There are also several resorts around the Bartica area including Baganara Island Resort, Aruwai H2O Resort, Shanklands (not open at the moment), Whitewater and a Guesthouse in Byderabo. From Bartica, persons can also gain access to pristine riverain communities to experience the true indigenous way of life.

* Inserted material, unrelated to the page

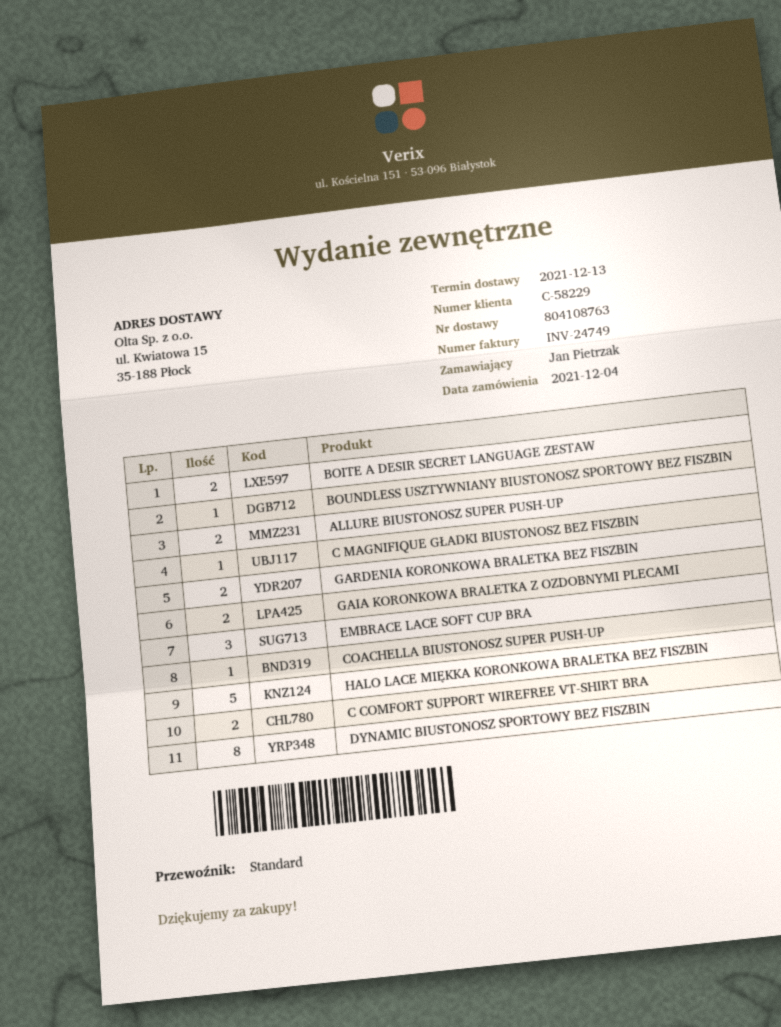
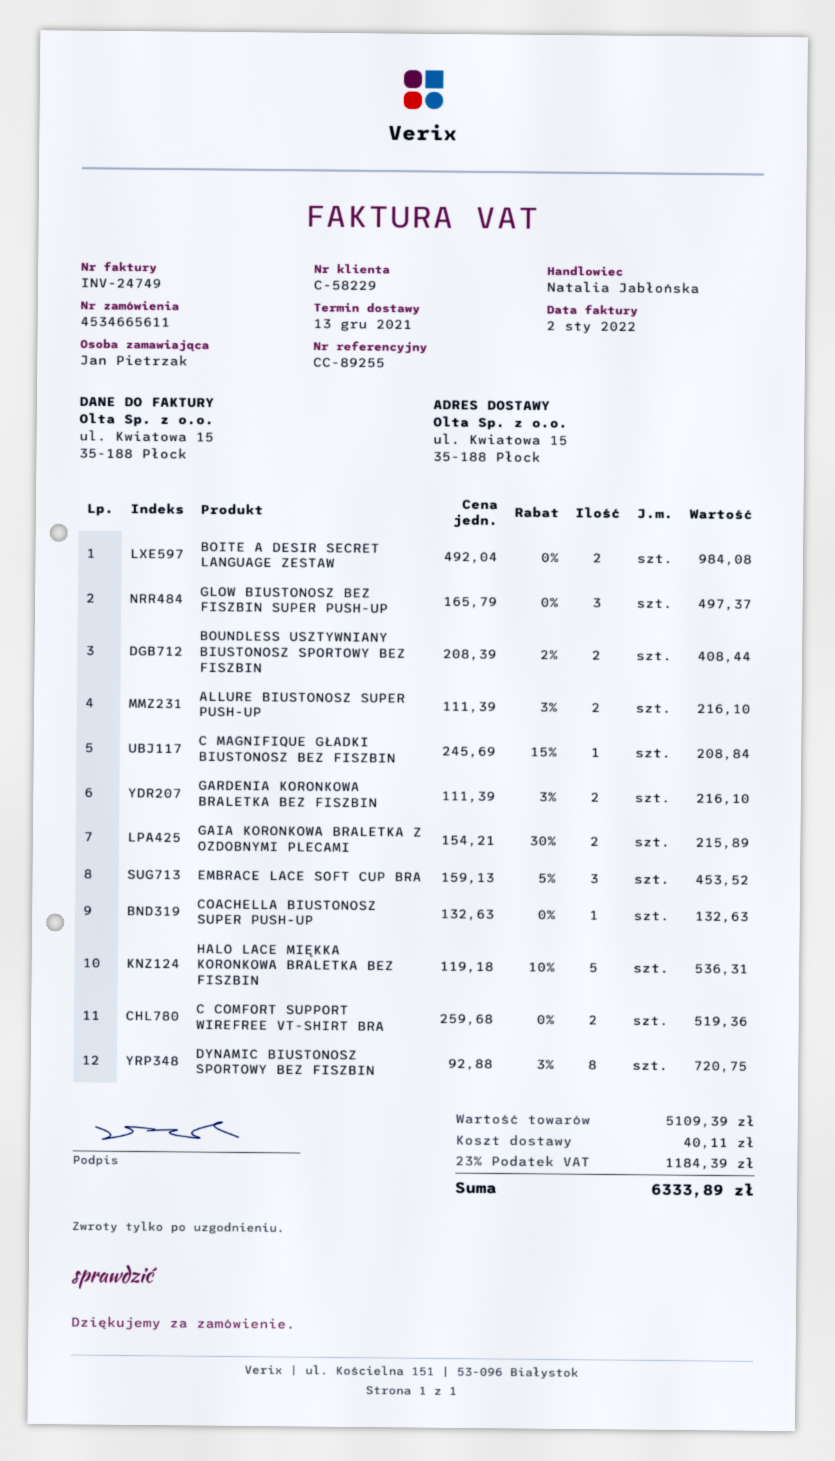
BOUNDLESS USZTYWNIANY BIUSTONOSZ SPORTOWY BEZ FISZBIN: 1 -> 2
GLOW BIUSTONOSZ BEZ FISZBIN SUPER PUSH-UP: none -> 3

Bartica hosts the Bartica Regatta annually during Easter weekend.

== Climate ==

Bartica has a tropical rainforest climate (Köppen: Af).

Climate data for Bartica
| Month | Jan | Feb | Mar | Apr | May | Jun | Jul | Aug | Sep | Oct | Nov | Dec | Year |
| Mean daily maximum °C (°F) | 28.1 (82.6) | 28.3 (82.9) | 28.9 (84.0) | 29.2 (84.6) | 28.9 (84.0) | 28.8 (83.8) | 29.3 (84.7) | 30.2 (86.4) | 31.0 (87.8) | 30.7 (87.3) | 29.7 (85.5) | 28.6 (83.5) | 29.3 (84.8) |
| Daily mean °C (°F) | 25.0 (77.0) | 25.1 (77.2) | 25.6 (78.1) | 26.0 (78.8) | 25.9 (78.6) | 25.7 (78.3) | 25.8 (78.4) | 26.5 (79.7) | 27.1 (80.8) | 26.9 (80.4) | 26.3 (79.3) | 25.5 (77.9) | 26.0 (78.7) |
| Mean daily minimum °C (°F) | 22.7 (72.9) | 22.8 (73.0) | 23.1 (73.6) | 23.6 (74.5) | 23.8 (74.8) | 23.5 (74.3) | 23.5 (74.3) | 23.8 (74.8) | 24.2 (75.6) | 24.2 (75.6) | 23.9 (75.0) | 23.2 (73.8) | 23.5 (74.4) |
| Average precipitation mm (inches) | 168.0 (6.61) | 110.5 (4.35) | 113.0 (4.45) | 164.5 (6.48) | 316.5 (12.46) | 343.2 (13.51) | 300.0 (11.81) | 210.7 (8.30) | 127.7 (5.03) | 150.3 (5.92) | 201.3 (7.93) | 217.9 (8.58) | 2,423.6 (95.43) |
Source: Weather.Directory

==Notable people==
- Frank Bowling (1934-), an abstract painter.
- Dianne Ferreira-James (1970-), international FIFA referee
- Ivor Mendonca (1934-2014), a West Indian cricketer
- Kaysia Schultz (1997-), a West Indian cricketer

==Massacre==

On the 17th of February 2008 Bartica was allegedly attacked by Rondell Rawlins' heavily armed gang. Twelve people, including three policemen, were shot dead as the gang terrorized the town. The Bartica Police Station was overrun by the gunmen during the rampage and several business places robbed during the hour-long mayhem. The gang and attack is believed to linked to the Lusignan Massacre three weeks earlier. The perpetrators were killed on August 28, 2008 at one of their hideouts near the Guyanese capital Georgetown in a shootout with the police.